◆ What to do
Copy the records below, from the line containing "2023-01-14: 500 -> 800" through the last line; leave out pictures.

◆ Input records
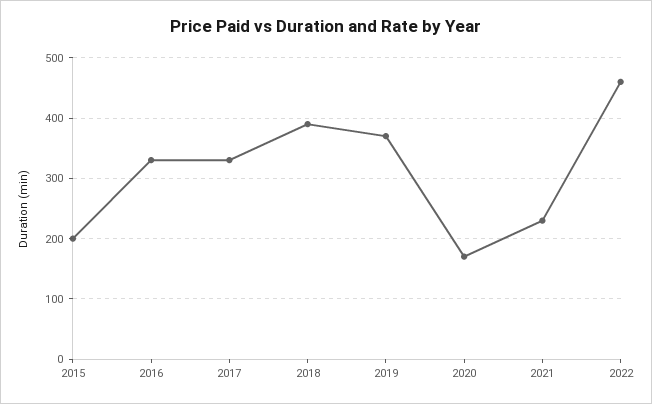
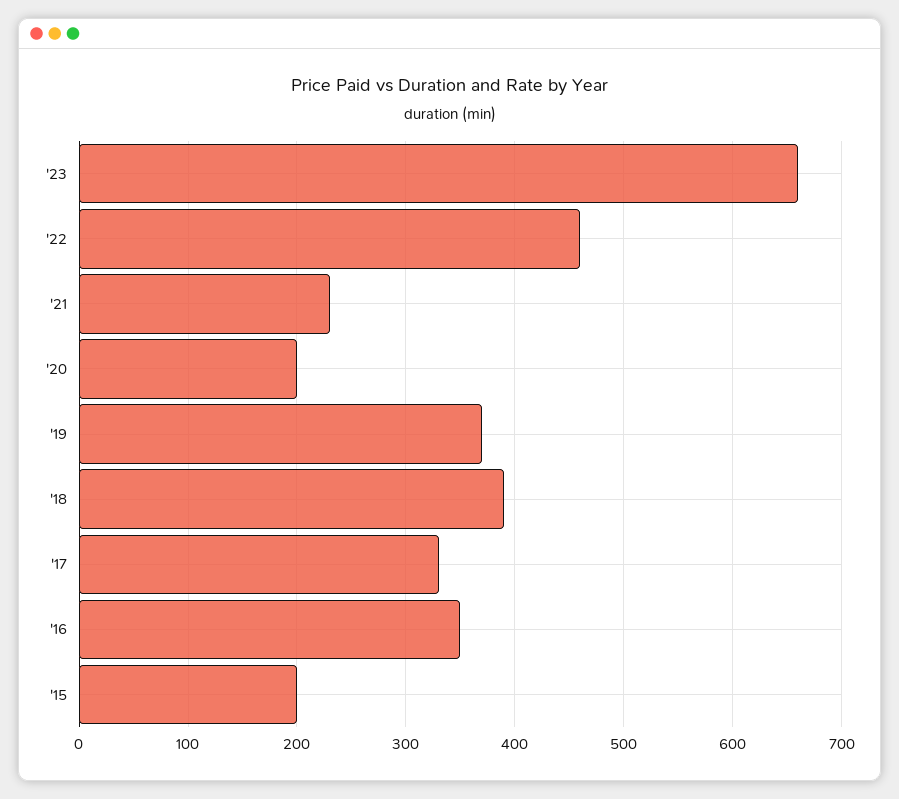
2016: 330 -> 350
2020: 170 -> 200
'23: none -> 660

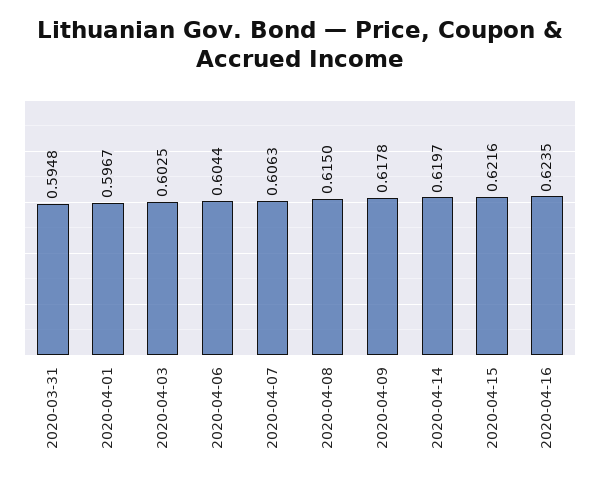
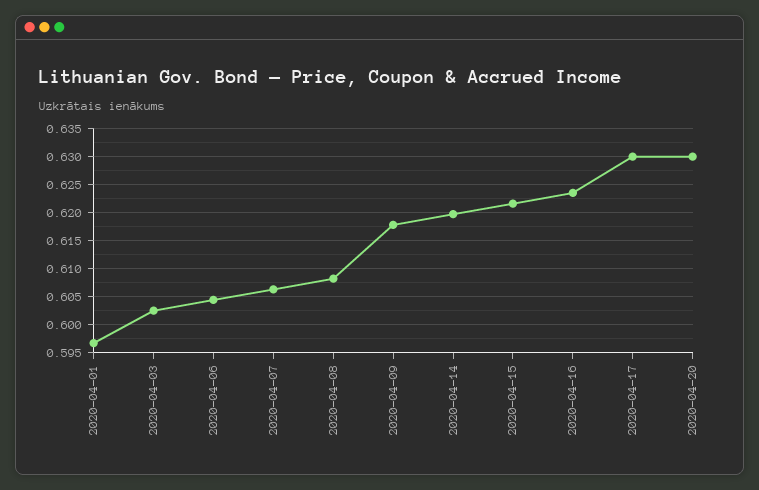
2020-03-31: 0.5948 -> none
2020-04-08: 0.615 -> 0.6075
2020-04-17: none -> 0.63
2020-04-20: none -> 0.63

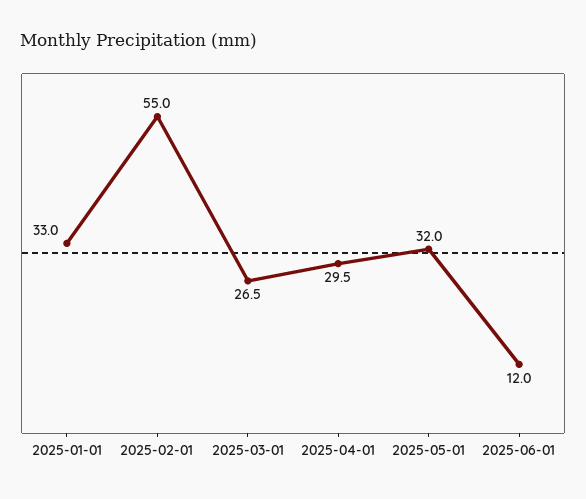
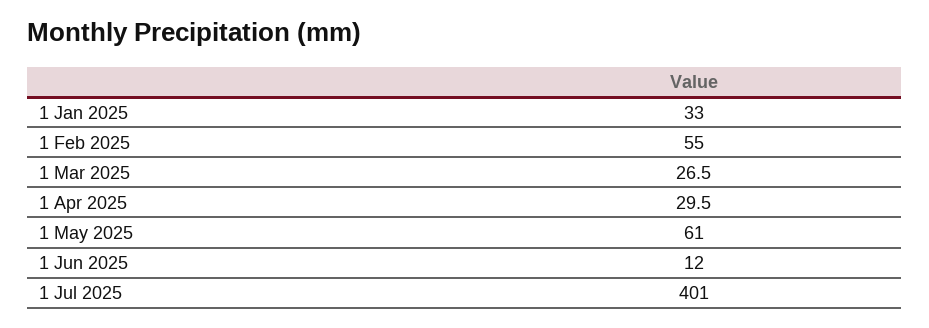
2025-05-01: 32 -> 61
1 Jul 2025: none -> 401

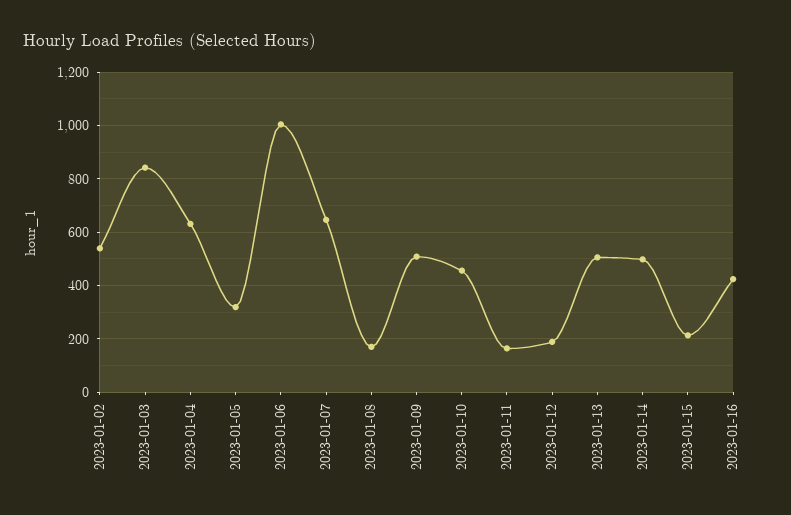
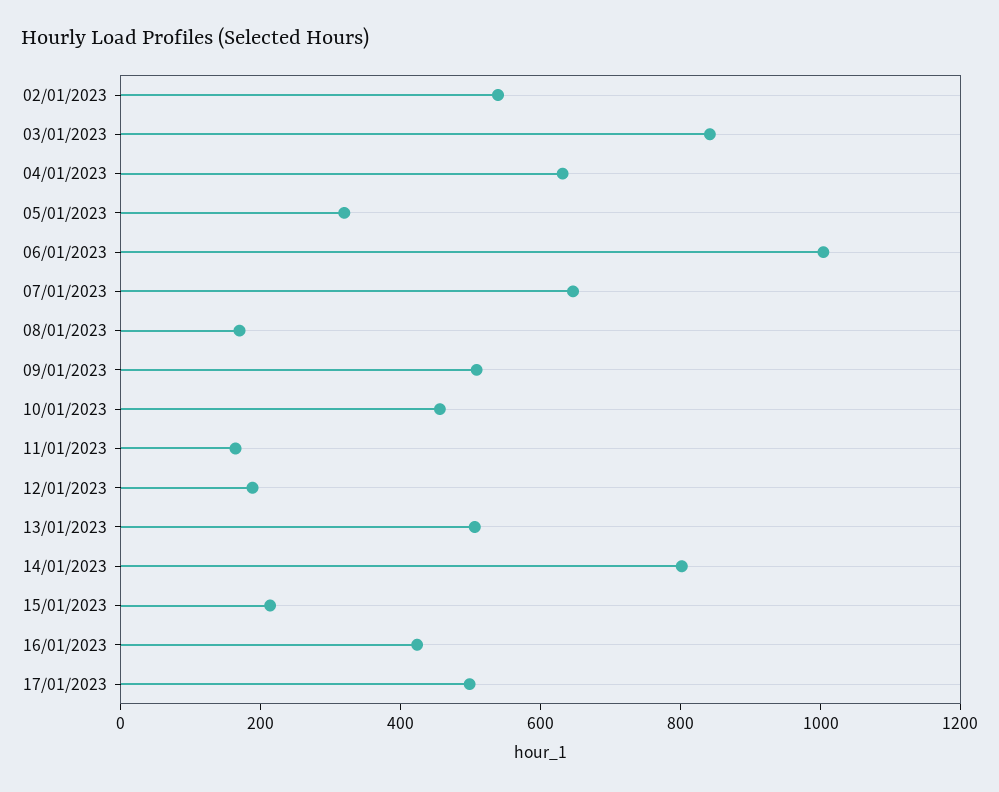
2023-01-14: 500 -> 800
17/01/2023: none -> 500

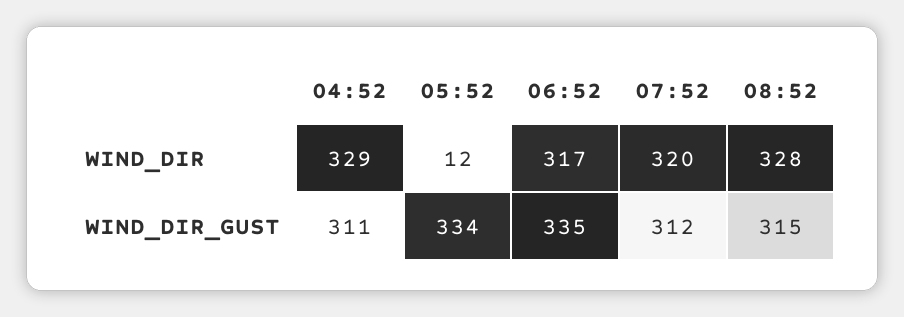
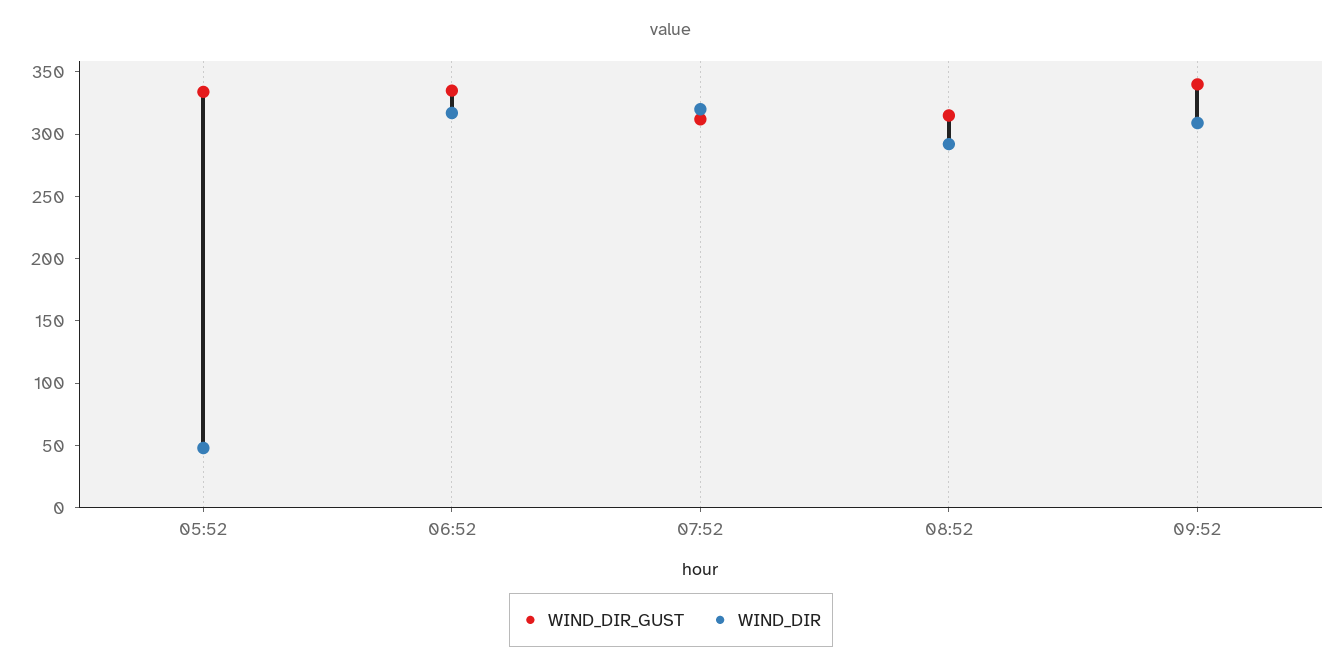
WIND_DIR, 04:52: 329 -> none
WIND_DIR, 05:52: 12 -> 50
WIND_DIR, 08:52: 328 -> 290
WIND_DIR_GUST, 04:52: 311 -> none
WIND_DIR_GUST, 09:52: none -> 340
WIND_DIR, 09:52: none -> 310

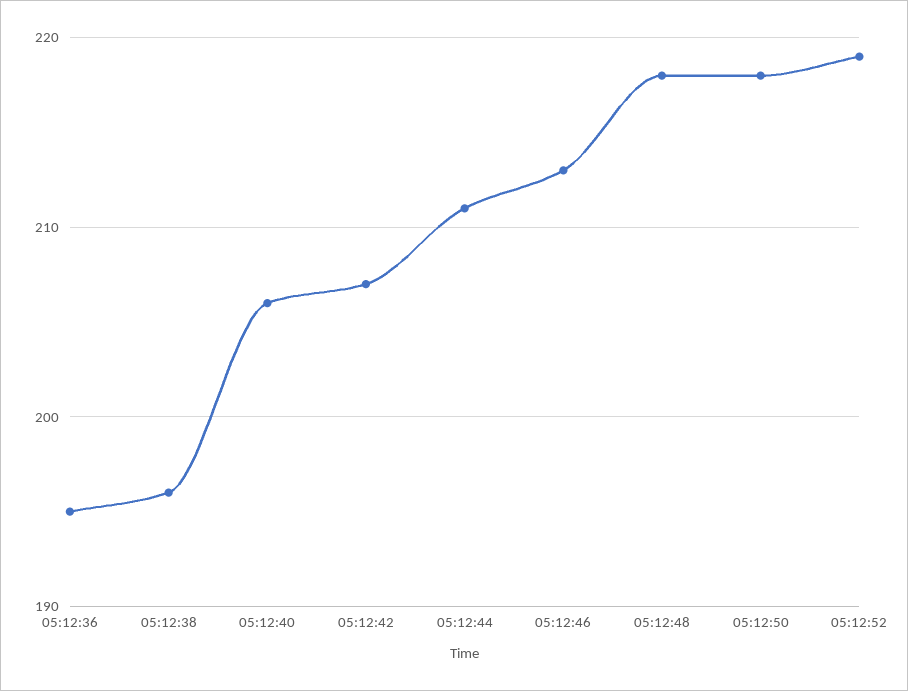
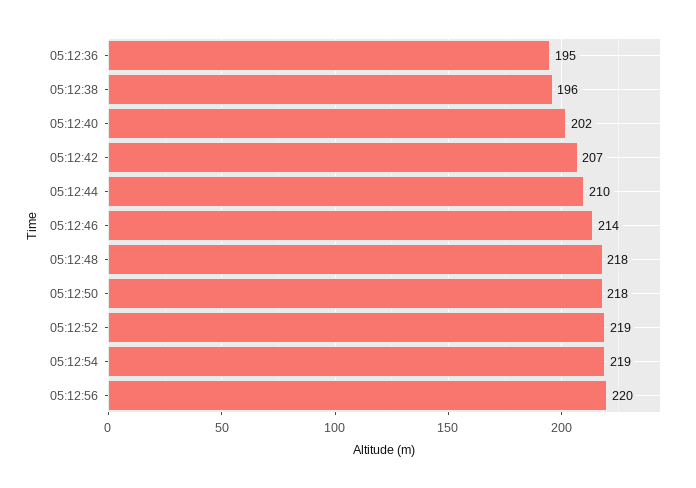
05:12:40: 206 -> 202
05:12:44: 211 -> 210
05:12:46: 213 -> 214
05:12:54: none -> 219
05:12:56: none -> 220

◆ Response for this exercise
2023-01-14: 500 -> 800
17/01/2023: none -> 500

WIND_DIR, 04:52: 329 -> none
WIND_DIR, 05:52: 12 -> 50
WIND_DIR, 08:52: 328 -> 290
WIND_DIR_GUST, 04:52: 311 -> none
WIND_DIR_GUST, 09:52: none -> 340
WIND_DIR, 09:52: none -> 310

05:12:40: 206 -> 202
05:12:44: 211 -> 210
05:12:46: 213 -> 214
05:12:54: none -> 219
05:12:56: none -> 220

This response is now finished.